From the Comments Section - The "Weak" Domme

Lately I've been simply deleting those post comments that are clearly meant to be rude. I could site a variety of reasons for doing so, but essentially they just got old. In spite of this, I do want to say that I continue to have the desire to encourage open discourse. I enjoy reading the comments of those who agree with me, but I also welcome dissenting point of views as long as they aren't patently rude. I believe this is how intelligent people interact.
Today "Dick" offered a dissenting but not really rude comment in response to my post "Home Again and Other Things". Since this is unusual for "Dick" I thought I'd respond. He remarked,
Some people feel Dommes should never show any weakness to their submissives. You obviously need a strong man. Does this need diminish your relationship? How can you be in control of him when you aren't around him or talking to him?
I thought I would post my reply here because his view about Dommes' revealing their weaknesses to their submissives seems to be shared by a number of other men.
First, let me clarify: I don't need a man. I can survive without a partner and did so for several years. Yes sometimes I lean on him for comfort or reassurance when life gets a bit overwhelming, but it's because I choose to. I can. If he wasn't there for me I wouldn't fall apart. I consider being able to share the difficult things in life a perk of being in a loving relationship. This has not ever diminished my control over him nor his respect for me. He's grounded and reasonable.

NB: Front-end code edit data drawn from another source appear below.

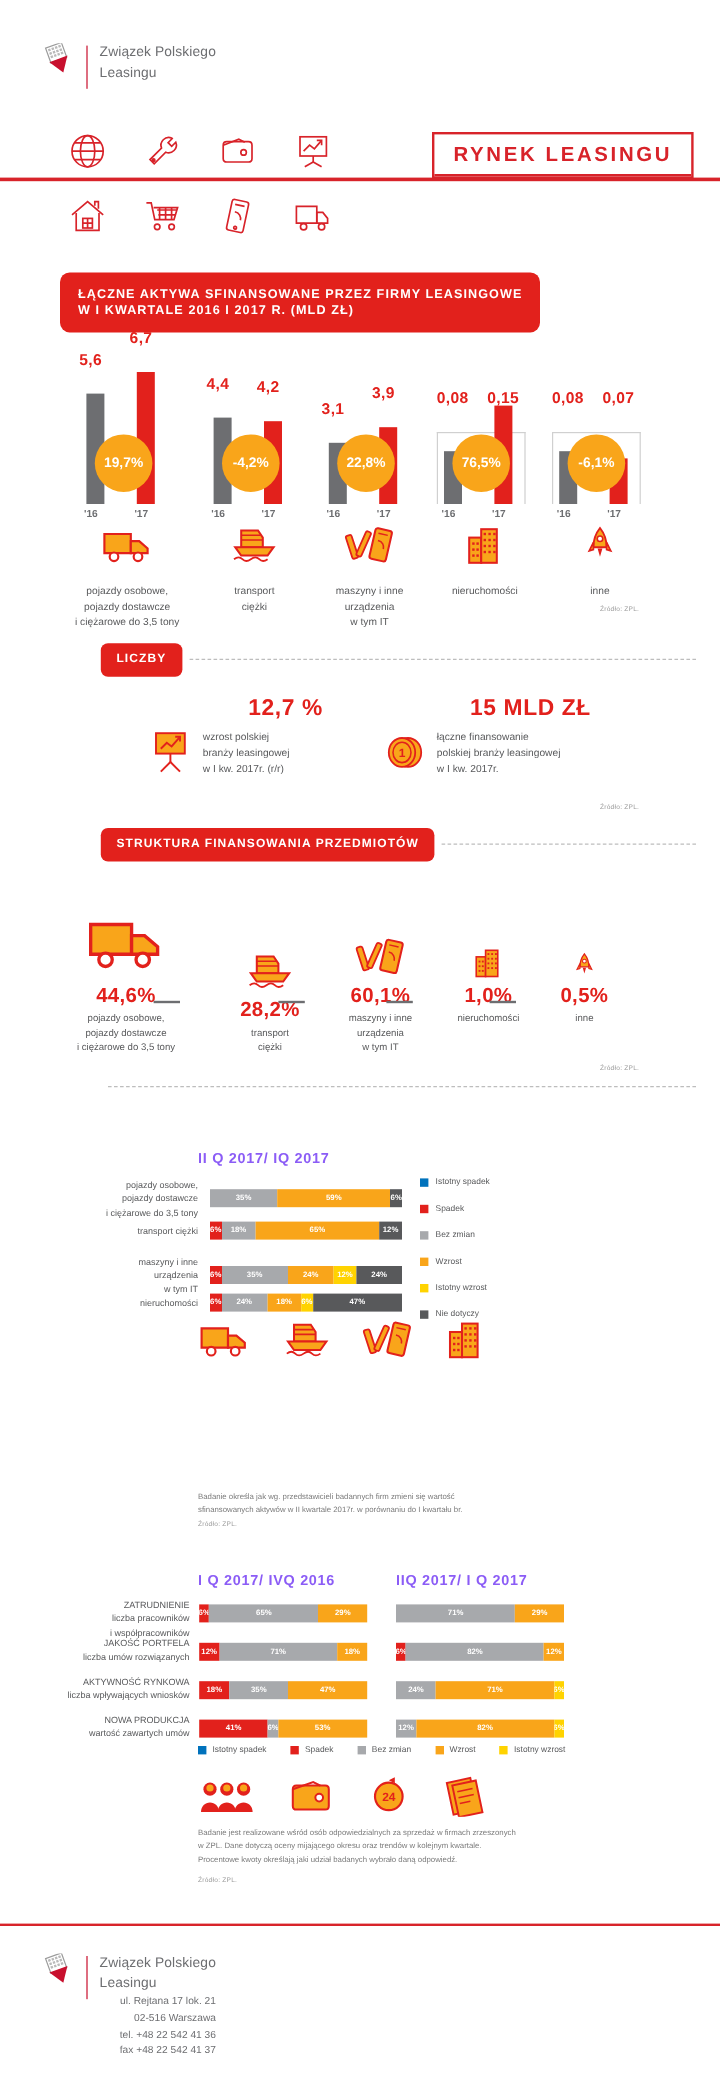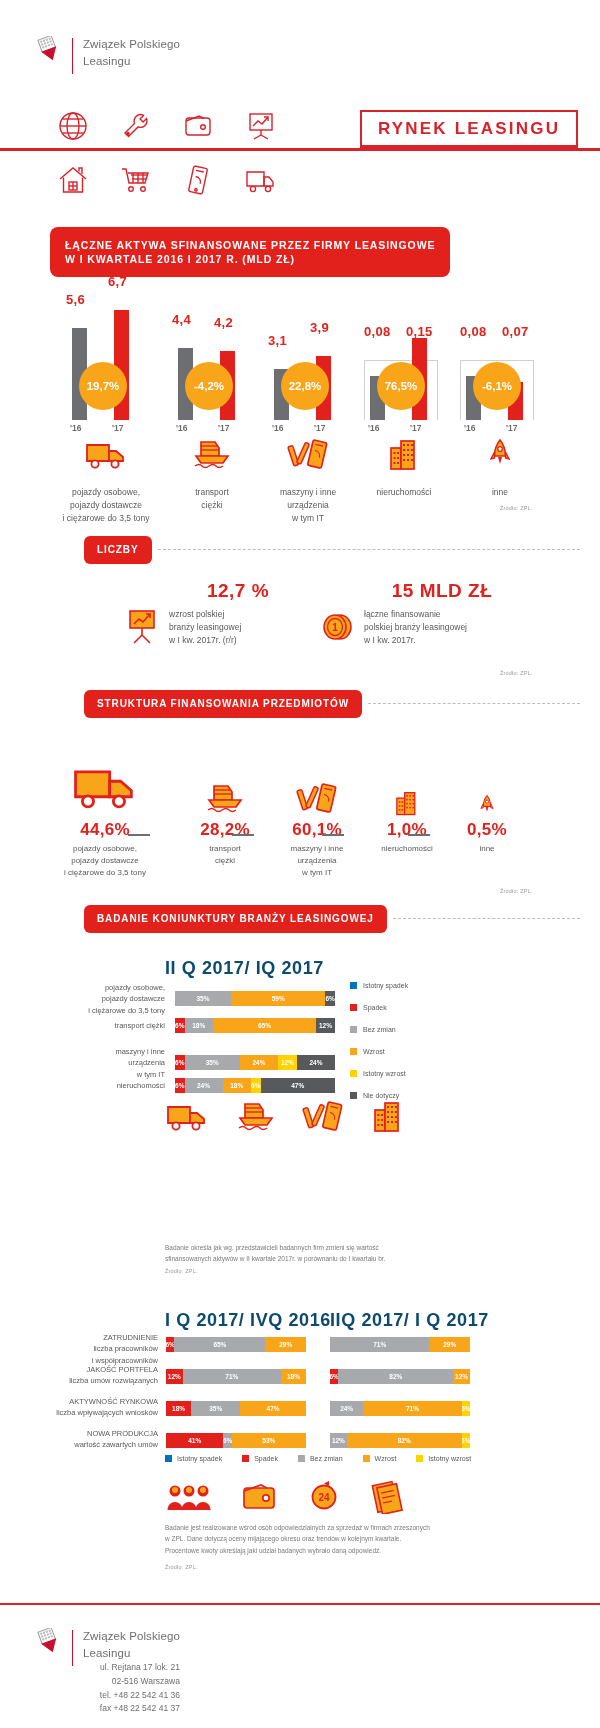"28,2%" div.st-item { top: 0px -> 12px }
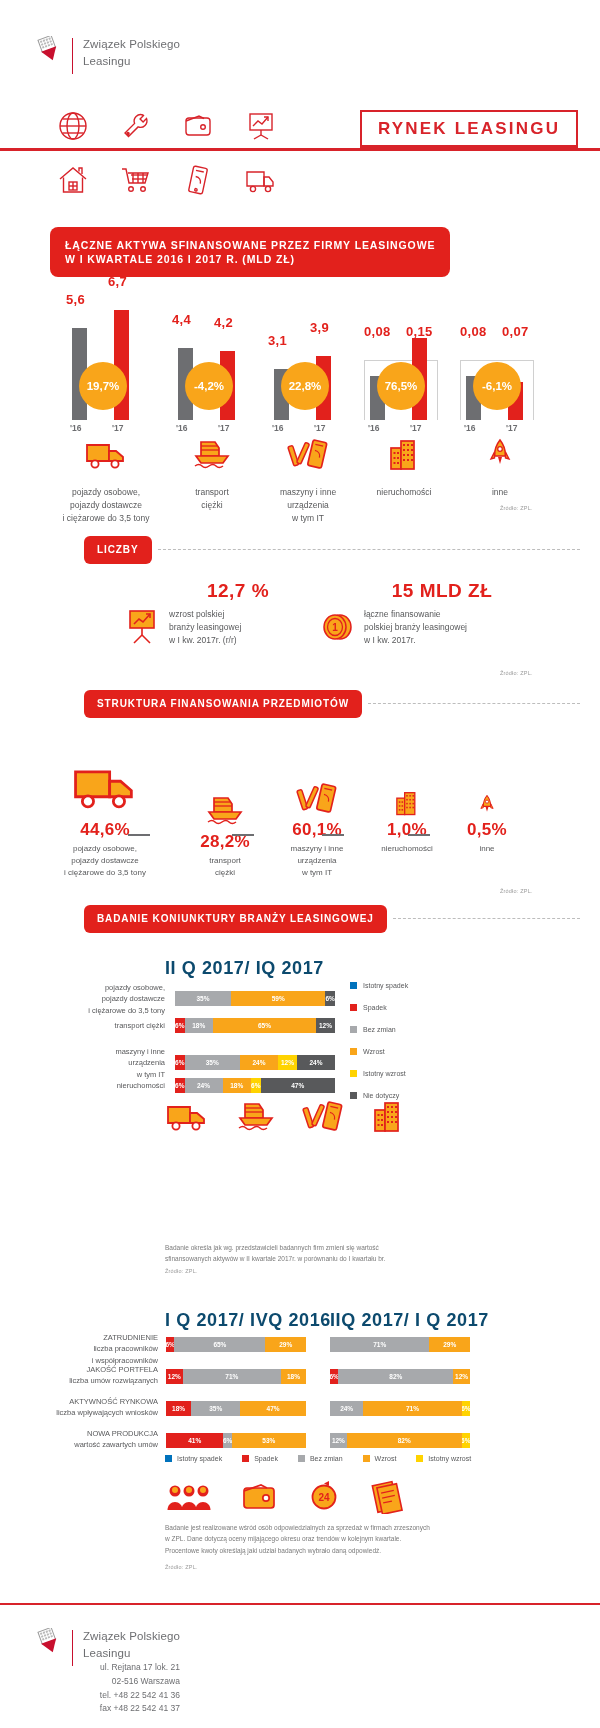"BADANIE KONIUNKTURY BRANŻY LEASINGOWEJ" div.tag { html: <div>BADANIE KONIUNKTURY BRANŻY LEASINGOWEJ</div> -> none }
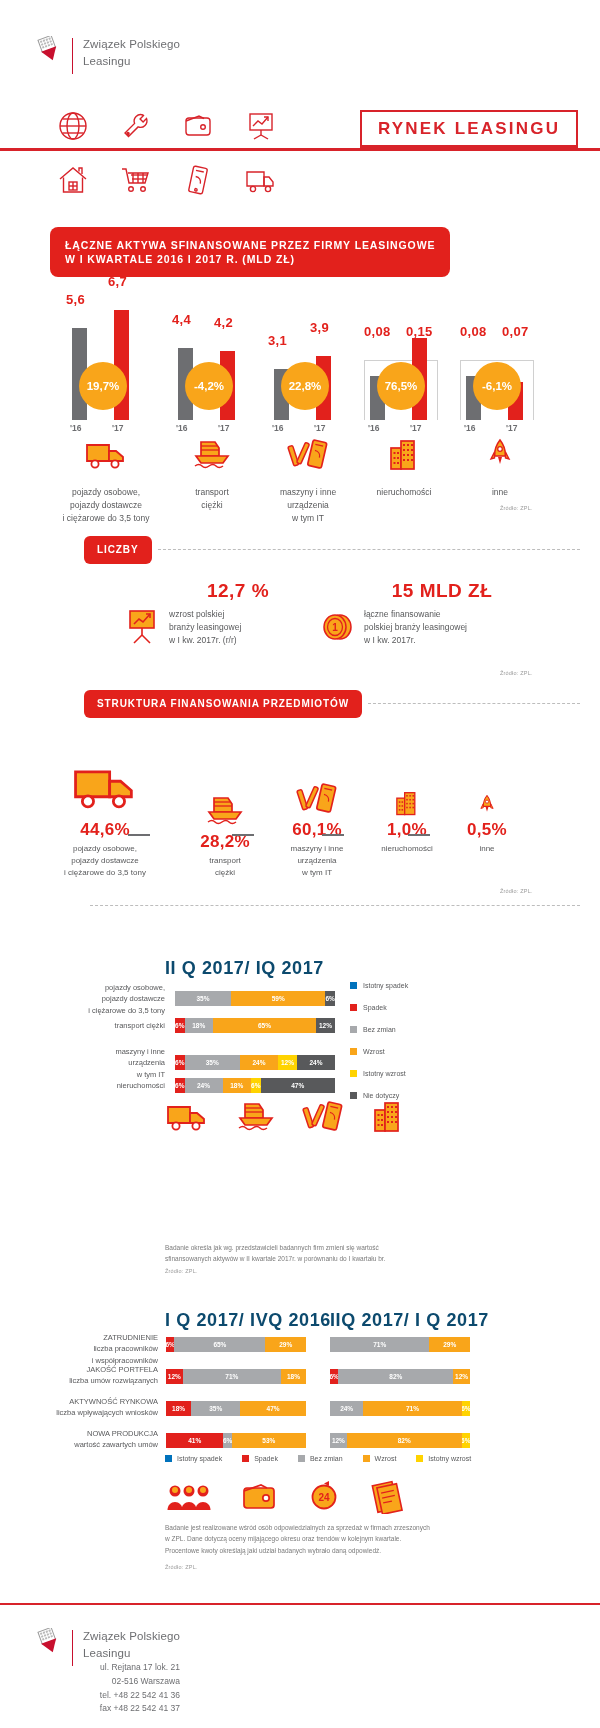"II Q 2017/ IQ 2017" .chart-title { color: #0c4a6e -> #8b5cf6; font-size: 18px -> 12px }
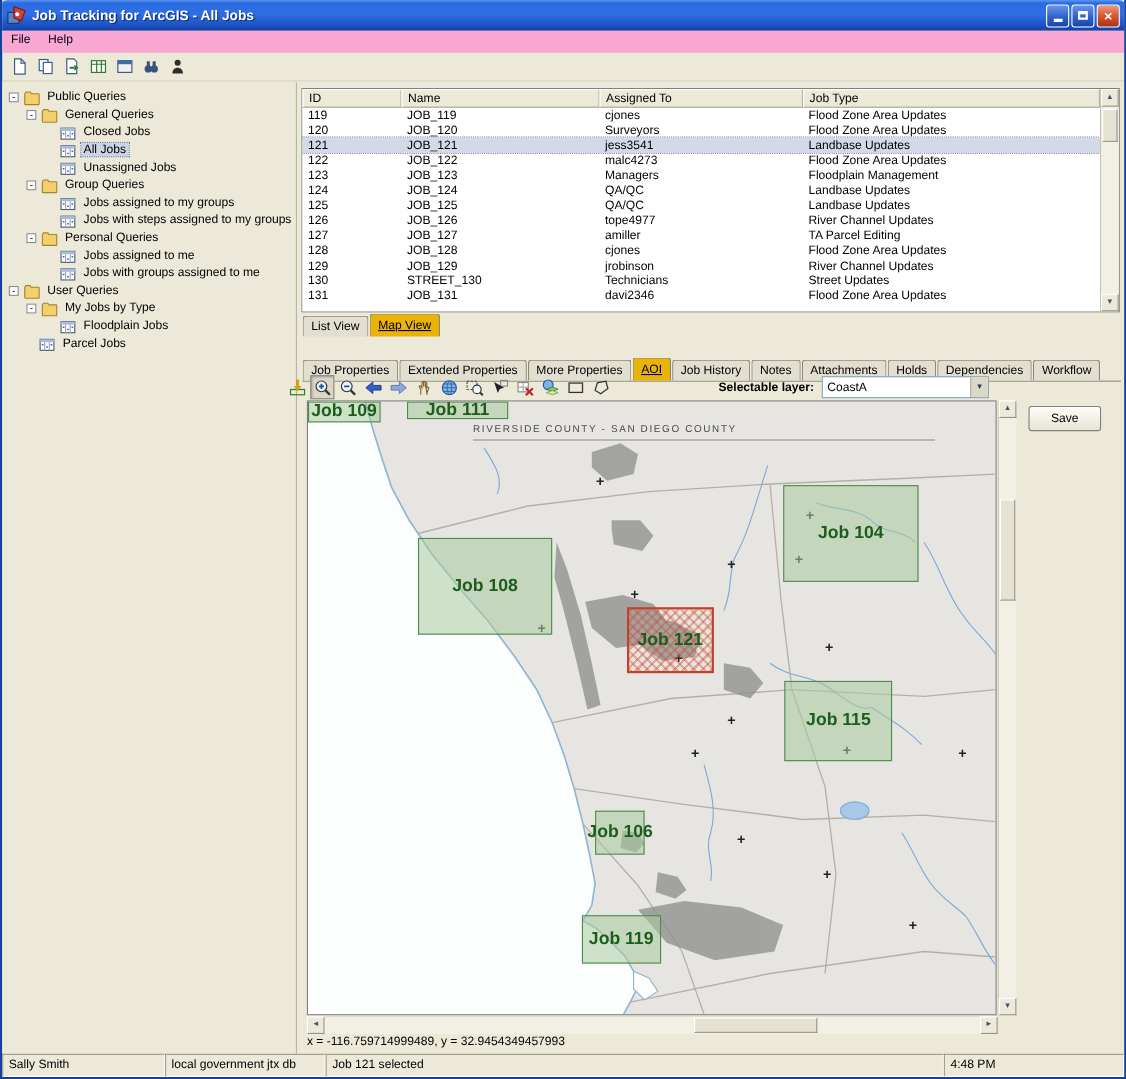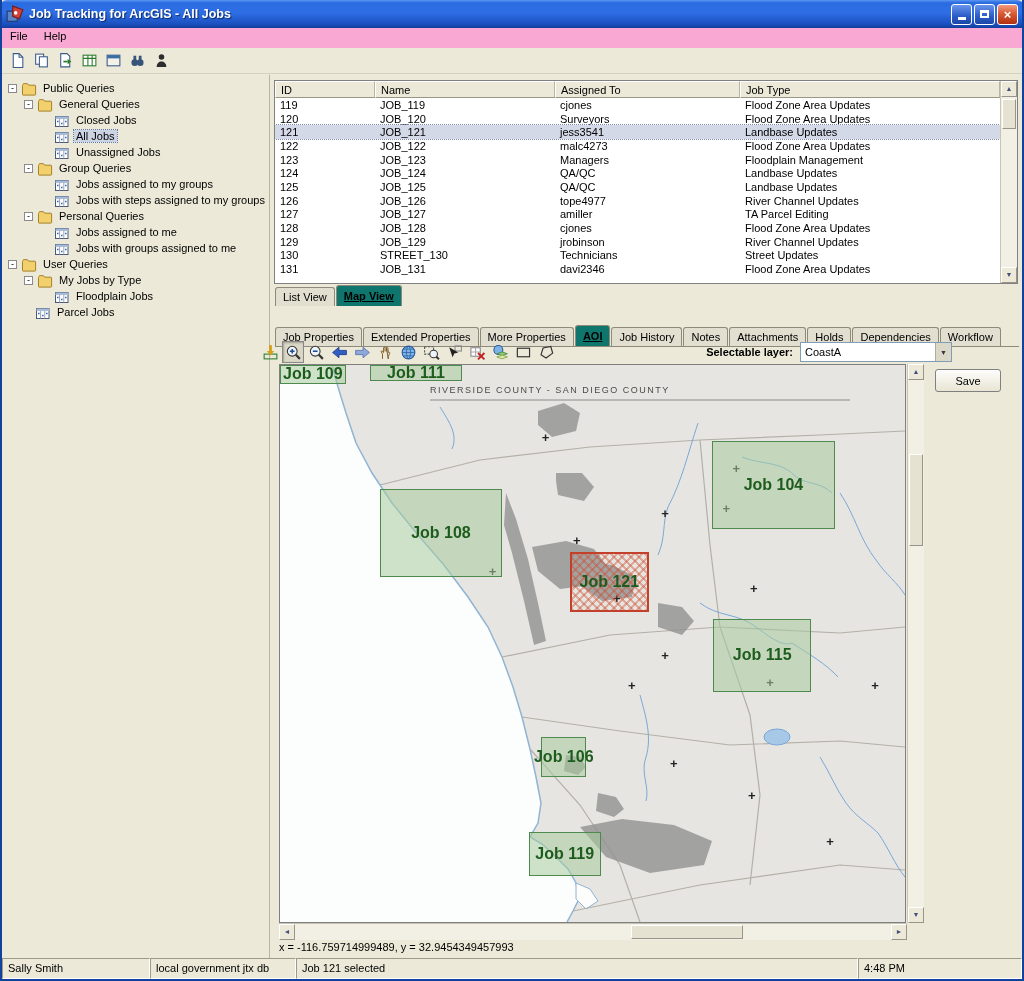"ID" .col0 { width: 100px -> 90px }
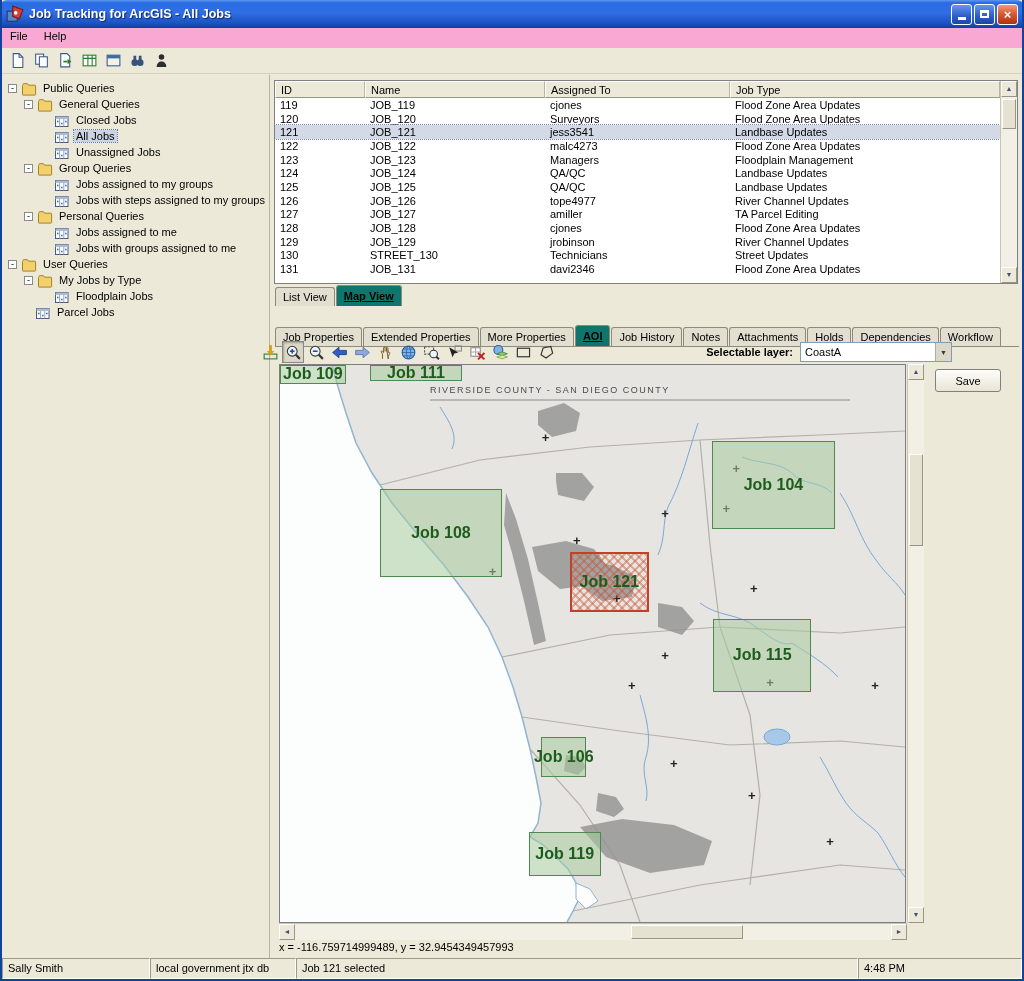"Map View" .tab.active { background: #0f766e -> #eab308; font-weight: bold -> none }
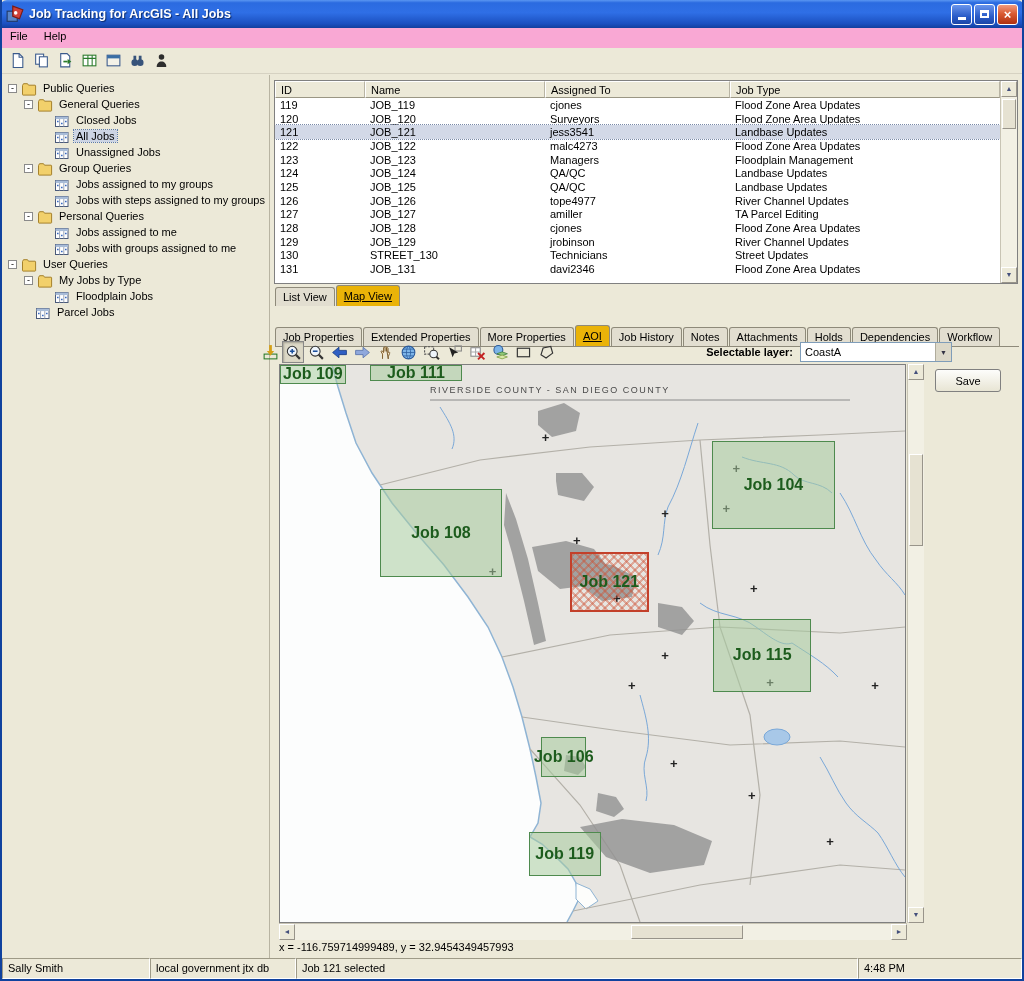"CoastA" .combo { margin-right: 51px -> 104px }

Your second question puzzles me. He's not a two year old child. He's an intelligent, mature man. Even in the strictest D/s relationships the Domme is not standing over the submissive 24/7 telling him what to do. That's where training comes in. I've trained him to know what I want in many instances and in those areas where he is unsure, he strives.
I really do not understand those of you who purport that a Domme is essentially perfect. She's a perfect size 6, is always eager to cane you, slap your face, and spill her golden nectar into your mouth no matter what is happening in her life. She never shows she's afraid or emotional. She never makes mistakes (at least if she does, she doesn't acknowledge them). When I read about such expectations I often wonder if men who allege that Dommes are this sort of "perfect" have ever had even a nodding acquaintance with a real woman, Domme or not.
Dommes are not perfect. We're people just like everyone. If I chose to I suppose I could project this fake persona of perfection when with my submissive and then find my occasional need for support from someone else, but why would I choose to do so? He's my partner. Supporting each other is what partners do.
Except, of course, in cheesy femdom fiction.